> EXERCISE DIRECTIONS:
The required result is each line of the entries below containing the string "file".

> SUPPLIED MATERIAL:
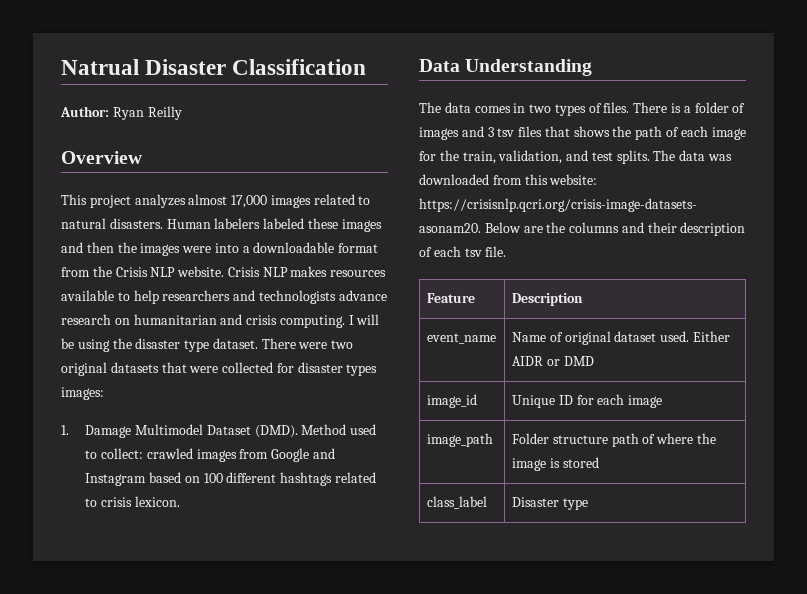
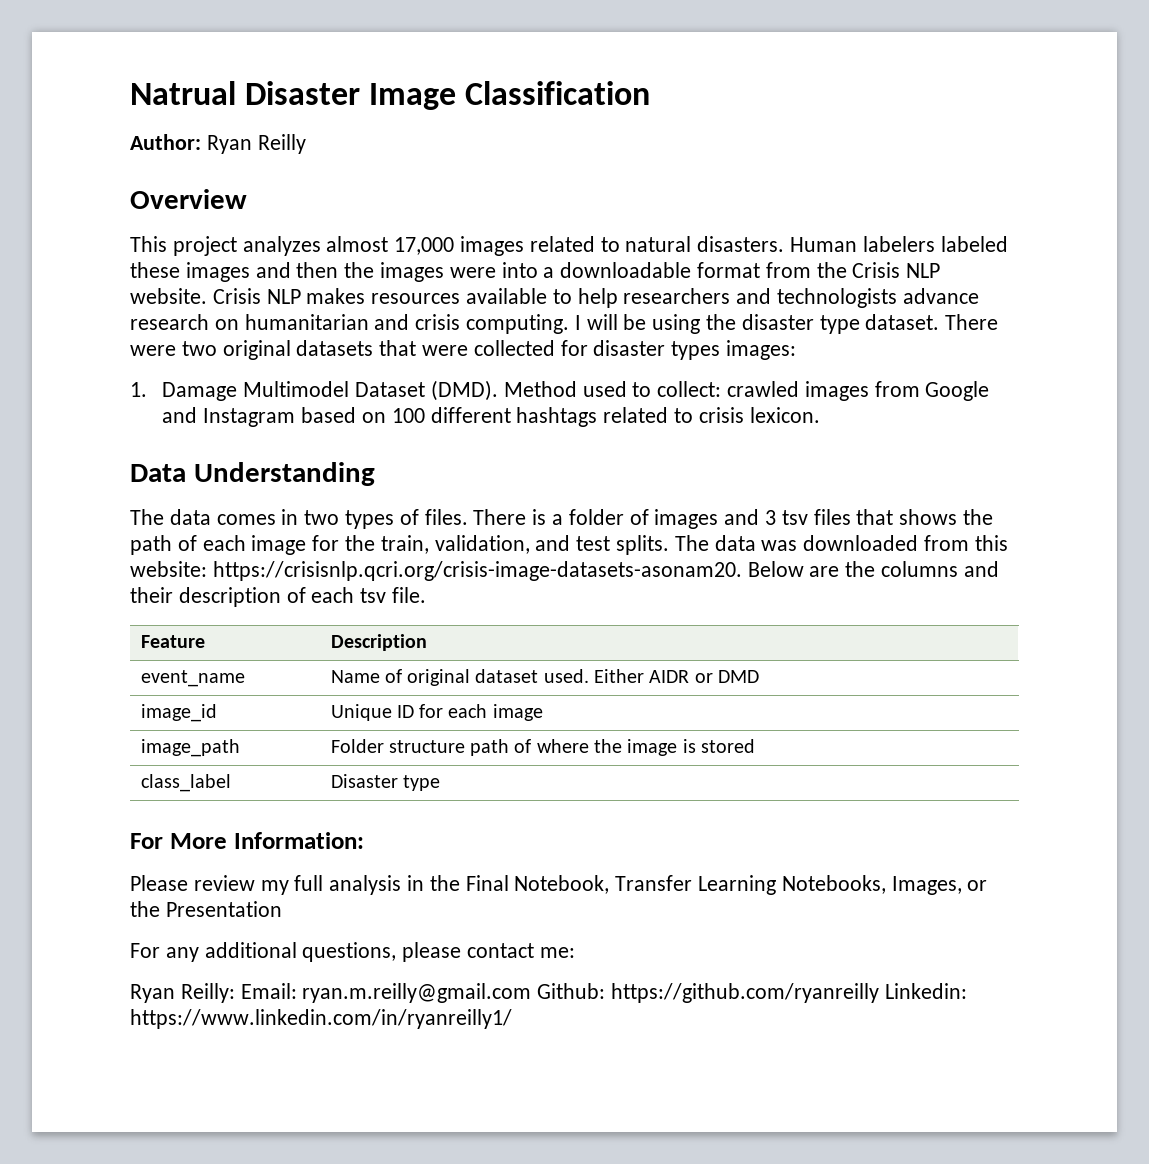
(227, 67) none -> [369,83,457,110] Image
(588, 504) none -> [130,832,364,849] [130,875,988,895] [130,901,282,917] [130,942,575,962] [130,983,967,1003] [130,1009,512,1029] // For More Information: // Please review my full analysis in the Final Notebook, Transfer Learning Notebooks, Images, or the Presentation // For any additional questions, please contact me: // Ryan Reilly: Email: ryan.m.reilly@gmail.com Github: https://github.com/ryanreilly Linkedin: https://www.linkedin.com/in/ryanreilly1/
==
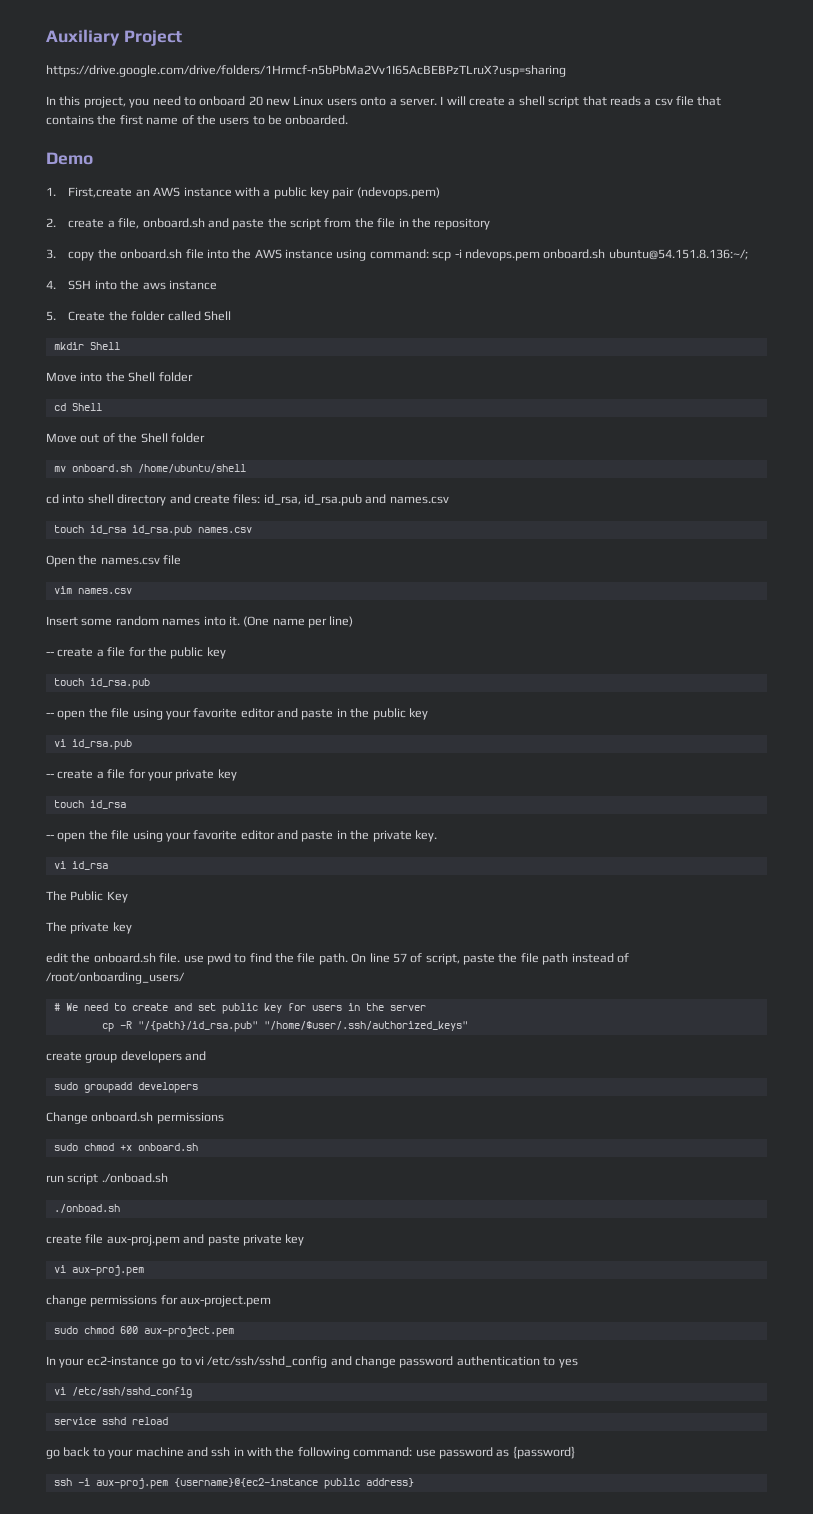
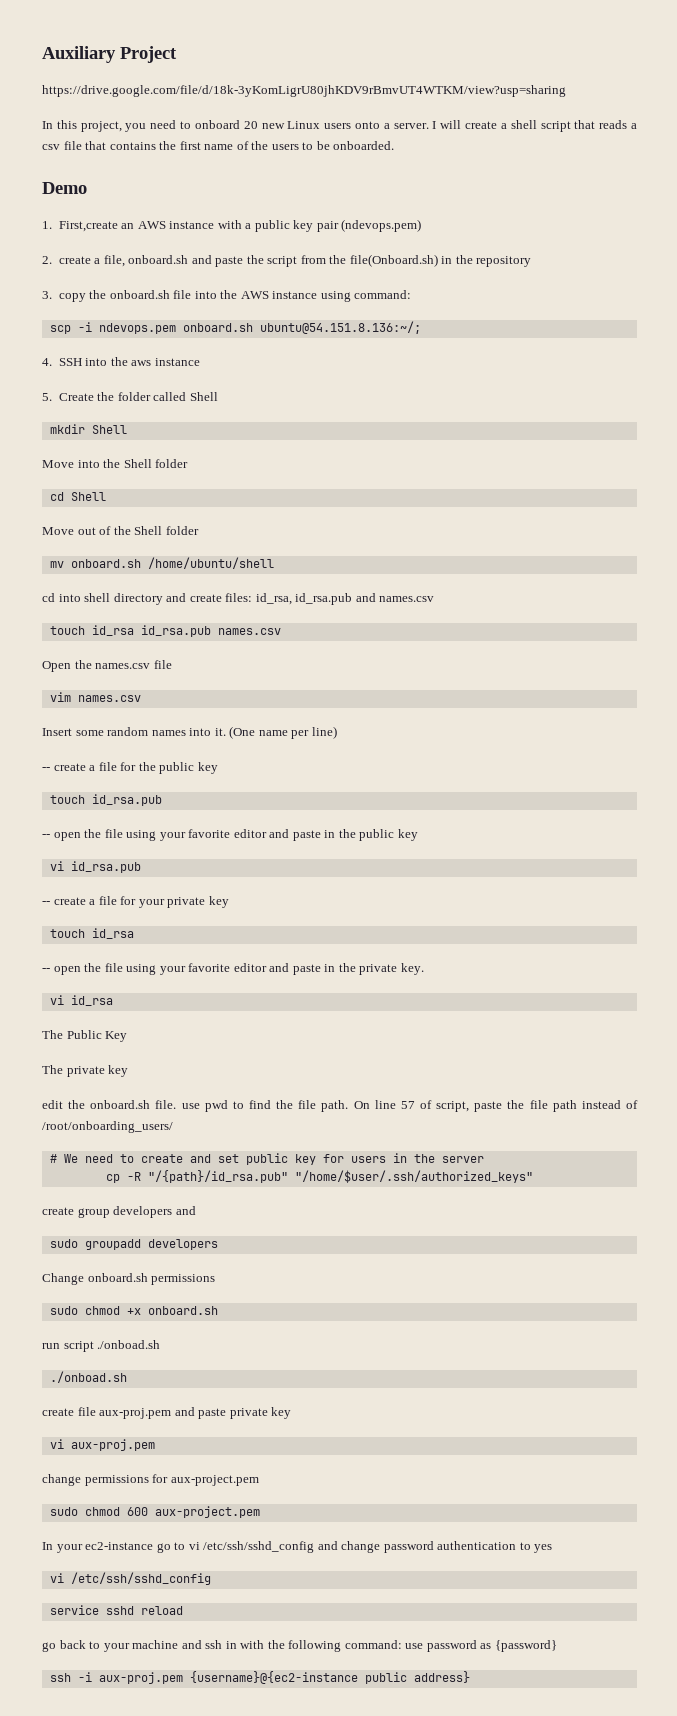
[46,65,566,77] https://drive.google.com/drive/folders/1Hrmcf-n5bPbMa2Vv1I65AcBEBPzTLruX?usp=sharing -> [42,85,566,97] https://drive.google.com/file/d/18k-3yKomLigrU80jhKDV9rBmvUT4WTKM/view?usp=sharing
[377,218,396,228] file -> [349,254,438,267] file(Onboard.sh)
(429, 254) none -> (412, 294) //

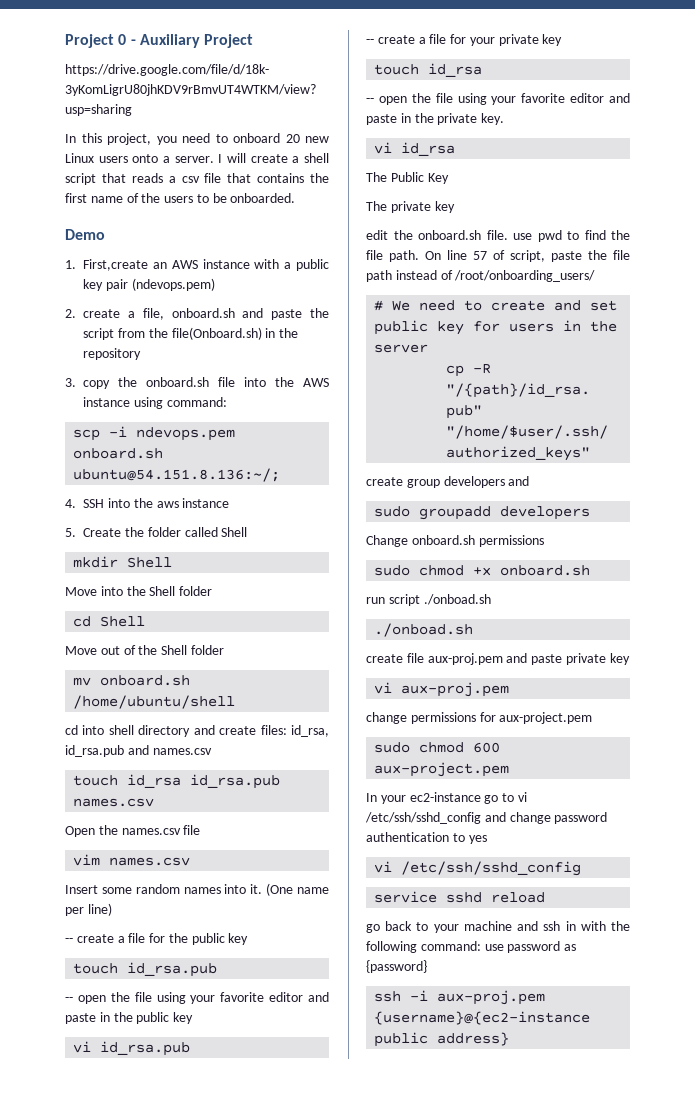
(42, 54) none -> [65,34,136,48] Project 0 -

> SOLUTION TO THE PROBLEM:
[46,65,566,77] https://drive.google.com/drive/folders/1Hrmcf-n5bPbMa2Vv1I65AcBEBPzTLruX?usp=sharing -> [42,85,566,97] https://drive.google.com/file/d/18k-3yKomLigrU80jhKDV9rBmvUT4WTKM/view?usp=sharing
[377,218,396,228] file -> [349,254,438,267] file(Onboard.sh)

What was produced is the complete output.